Videos: Motion Phone at Ars Electronica, 1996; Motion Phone at SIGGRAPH 1995; Motion Sketch at Brown University, 1989-1994
Scott Snibbe is a pioneer in augmented reality, gesture-based interfaces, digital video, and interactive art. He started this project called the Motion Phone in 1995 and evolved out from an exploration of how to make cinema out of one’s body.
Motion phone was created by Scott Snibbe himself. He explains that this program, Motion Phone, is a “networked version” of Motion Sketch. Rather than multiple humans controlling the program, several different computers are connected to run this program.
Scott Snibbe did use “Motion sketch” which he created himself, which attaches the movements of one’s hand to the movements of abstract forms.
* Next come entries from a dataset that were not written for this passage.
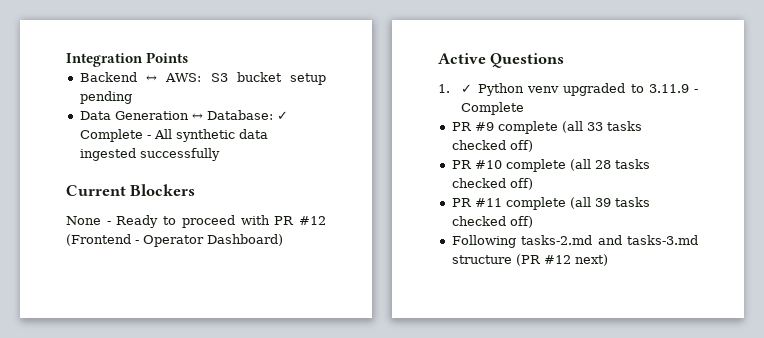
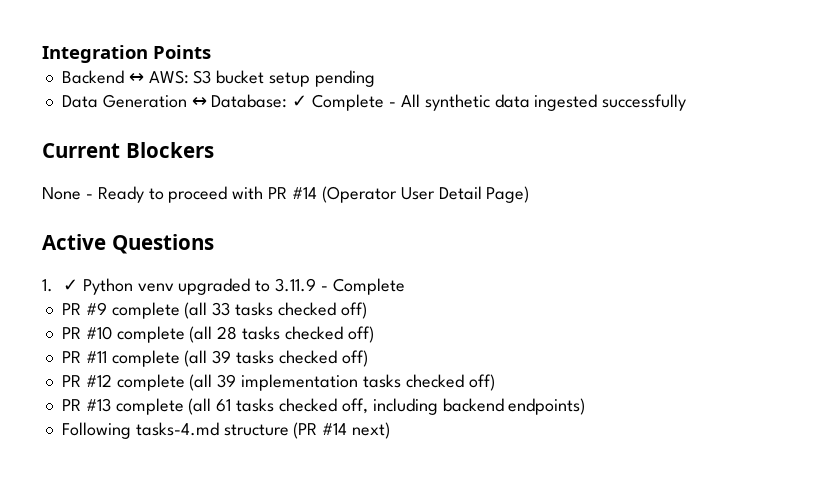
- None - Ready to proceed with PR #12 (Frontend - Operator Dashboard)
+ None - Ready to proceed with PR #14 (Operator User Detail Page)
- Following tasks-2.md and tasks-3.md structure (PR #12 next)
+ PR #12 complete (all 39 implementation tasks checked off)
+ PR #13 complete (all 61 tasks checked off, including backend endpoints)
+ Following tasks-4.md structure (PR #14 next)

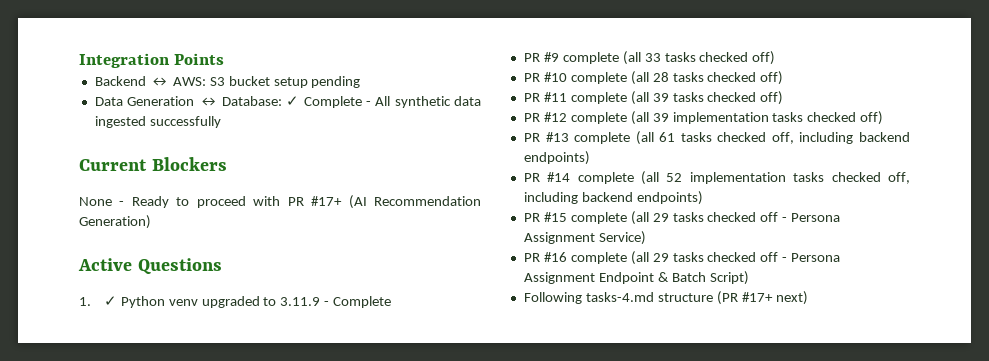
- None - Ready to proceed with PR #14 (Operator User Detail Page)
+ None - Ready to proceed with PR #17+ (AI Recommendation Generation)
+ PR #14 complete (all 52 implementation tasks checked off, including backend endpoints)
+ PR #15 complete (all 29 tasks checked off - Persona Assignment Service)
+ PR #16 complete (all 29 tasks checked off - Persona Assignment Endpoint & Batch Script)
- Following tasks-4.md structure (PR #14 next)
+ Following tasks-4.md structure (PR #17+ next)

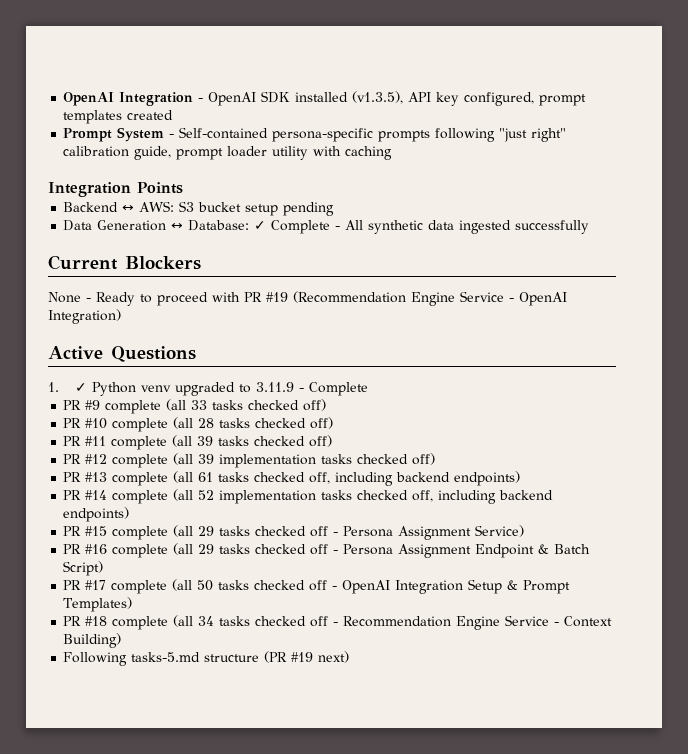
+ OpenAI Integration - OpenAI SDK installed (v1.3.5), API key configured, prompt templates created
+ Prompt System - Self-contained persona-specific prompts following "just right" calibration guide, prompt loader utility with caching
- None - Ready to proceed with PR #17+ (AI Recommendation Generation)
+ None - Ready to proceed with PR #19 (Recommendation Engine Service - OpenAI Integration)
+ PR #17 complete (all 50 tasks checked off - OpenAI Integration Setup & Prompt Templates)
+ PR #18 complete (all 34 tasks checked off - Recommendation Engine Service - Context Building)
- Following tasks-4.md structure (PR #17+ next)
+ Following tasks-5.md structure (PR #19 next)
Scott Snibbe had been inspired by two experimental animation pioneers. The first, Oskar Fischinger, pioneered a cinema of pure abstraction. His earliest films are simple black and white forms, drawn frame-by-frame in charcoal. Yet the resulting movements, such as in Study Number 7 (1931), have incredible emotional power. The second pioneer, Len Lye, pioneered “direct cinema,” created by marking directly on the film surface with pens, inks, or by scratching emulsion off of black leader.
This project is especially interesting because this is an earlier form of how humans can interact with computers. Since we are familiar with augmented reality today, it seems to be interesting how Scott was able to pioneer in that area.